长生摇摇头,无奈笑:“你呀你,就知道怎么治我。”
“我可不敢。”
玫瑰把责任推卸得一干二净,“这种事情呀交给你的亲亲丈夫就好,我们就负责貌美如花。”
“你倒是担得起这四个字。”
尤忆起初见她时,小姑娘不管不顾扑了过来,灿烂的笑容里连头发丝都透着一股说不清道不明的温柔。
“你这话说得很有歧义呀,究竟是在夸我?还是贬我呢?”帮她擦药,又用绷带绑了个漂亮的蝴蝶结,忽而看了眼门外,玩笑说,“你说要是青秋也不小心在这里弄了道口子,你一道他一道,恰好凑成两口子。”
“……”
这话,让长生无话可说。
还是聊聊其他的吧:“要不要我教你刺绣,给少爷做几件新衣裳?”
玫瑰岂能让她把自己内心所想说出来:“不学不学,他的衣服比我还多,什么长褂西服军装应有尽有。”
长生不假思索:“唯独缺了件妻子亲手缝制的衣服。”
“……”
这下换她不知所措了。
夜深,月色冰凉如水。玫瑰在冬荷睡着后,熟门熟路换了身轻便的衣服。
打开门,一道瘦削清朗的身躯就立在廊下,明月送来一阵稀释后仲夏夜的沉浪。老男人的衣角微微扬起,侧容美得跟一幅丹青画似的。
我把我的喜欢化作清风,将你浸染在我的整个世界里。
玫瑰把他拉到柱子后:“不是让你在柴房等我吗?”
落荆棘说:“不放心。”
就十几米的距离,有什么不放心的?
他没走。
从察觉卡布村的异样那天就留到现在,可却并不是正大光明。
他就像是她见不得人的秘密,白天藏在家里,晚上还被人占去了睡觉的地方。倒是可怜了莫愁和青秋,不得不长途跋涉赶回去。
玫瑰故意歪曲他的意思,就像每次他故意曲解自己那样:“是不放心我?还是不相信我?”
在手术室里,她被舅舅伤得几乎没有了反抗的力气。千钧一发时是他的出现,用了超过平日剂量的麻醉药把孙思捷弄晕,在虎口下救回她。

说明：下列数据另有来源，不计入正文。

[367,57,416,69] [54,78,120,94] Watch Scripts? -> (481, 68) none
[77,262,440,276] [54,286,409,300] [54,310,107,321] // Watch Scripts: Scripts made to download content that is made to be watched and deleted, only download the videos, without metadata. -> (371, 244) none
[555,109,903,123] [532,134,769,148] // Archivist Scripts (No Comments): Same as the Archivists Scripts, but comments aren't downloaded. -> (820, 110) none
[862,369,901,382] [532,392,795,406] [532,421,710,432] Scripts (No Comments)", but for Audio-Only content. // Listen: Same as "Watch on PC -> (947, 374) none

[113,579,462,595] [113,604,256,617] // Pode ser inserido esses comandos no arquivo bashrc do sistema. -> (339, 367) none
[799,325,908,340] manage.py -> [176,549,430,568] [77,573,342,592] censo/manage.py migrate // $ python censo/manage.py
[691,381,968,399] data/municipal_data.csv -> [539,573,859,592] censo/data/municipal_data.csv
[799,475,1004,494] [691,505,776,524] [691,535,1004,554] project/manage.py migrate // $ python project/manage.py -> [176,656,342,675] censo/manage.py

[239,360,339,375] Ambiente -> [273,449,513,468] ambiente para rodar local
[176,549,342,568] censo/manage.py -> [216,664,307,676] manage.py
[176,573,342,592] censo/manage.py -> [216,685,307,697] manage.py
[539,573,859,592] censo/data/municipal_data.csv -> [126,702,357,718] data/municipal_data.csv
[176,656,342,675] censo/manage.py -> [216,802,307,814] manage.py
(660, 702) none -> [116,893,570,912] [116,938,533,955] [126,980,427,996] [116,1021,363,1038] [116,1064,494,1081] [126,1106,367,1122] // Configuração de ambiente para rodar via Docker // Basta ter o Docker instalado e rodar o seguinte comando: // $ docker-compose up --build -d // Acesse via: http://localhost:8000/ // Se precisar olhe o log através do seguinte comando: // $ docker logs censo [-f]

这并不是第一次,范大爷搬起石头却不小心砸自己脚的一幕,也是他故意的。沙尘暴里给他们指引方向的也是他。
这个藏在幕后偷偷帮她的老男人啊,玫瑰浅浅一笑。对他的爱意藏在温柔的笑里,嘴角上扬皆是为了他。
落荆棘直言不讳:“信你,我不放心你。”
一直以来,两人为了保护彼此,也是煞费苦心。以前的他,是默不作声的保护。如今的她,已读懂他藏在心里的深沉厚重之爱。
玫瑰笑,踮起脚尖亲了他一口,随即挽住他的手臂,嗓音娇软:“走吧。”
落荆棘没有说话,只往台阶下了两步,看她。
只有全身心交托的人,才明白你的言外之意,更懂你的欲言又止。
“好嘛好嘛。”
玫瑰站到他的背后,凝力往上一跳,被他背得又稳又妥帖。
十几步的路,月泽越发的清明澄澈。倘若没有那些乱七八糟的糟心事,这夜该是多么的舒朗轻快,令人欣喜?

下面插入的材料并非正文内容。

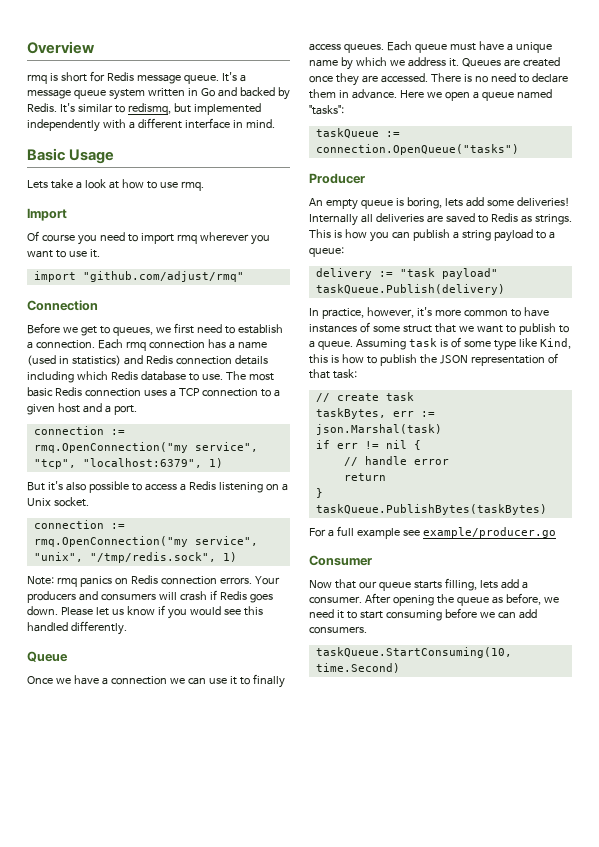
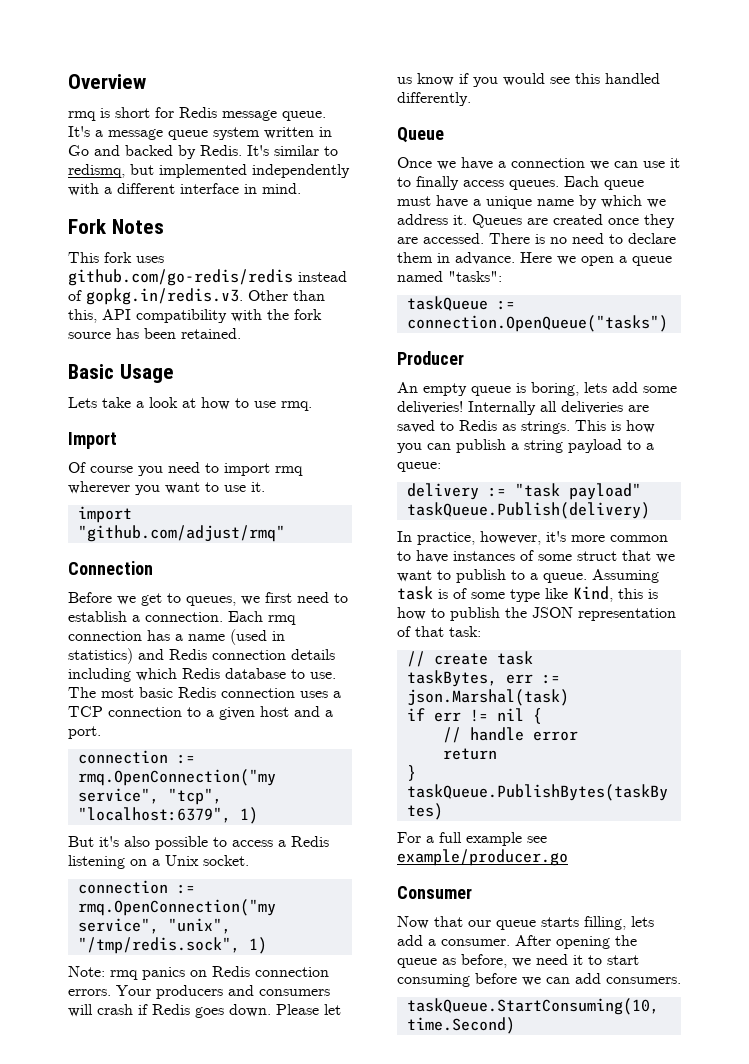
(275, 123) none -> [68,219,164,234] [68,252,164,263] [68,269,347,286] [68,288,325,305] [68,309,322,323] [68,328,241,339] // Fork Notes // This fork uses github.com/go-redis/redis instead of gopkg.in/redis.v3. Other than this, API compatibility with the fork source has been retained.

候在柴房门口多时的青秋和莫愁两人,对他们的亲昵举动早已习以为常,只当做没看到,神色如常。
玫瑰对于他们的出现也是格外惊奇,青秋说:“少爷在的地方,怎么少得了我们这二虎?”
在他们来之前,俩人就把看守孙思捷的人支开了。他还在昏睡,呼噜声吭哧吭哧的。玫瑰瞥了眼身旁的老男人,究竟是怎样的惧怕,才让他半点都顾不上旁的事?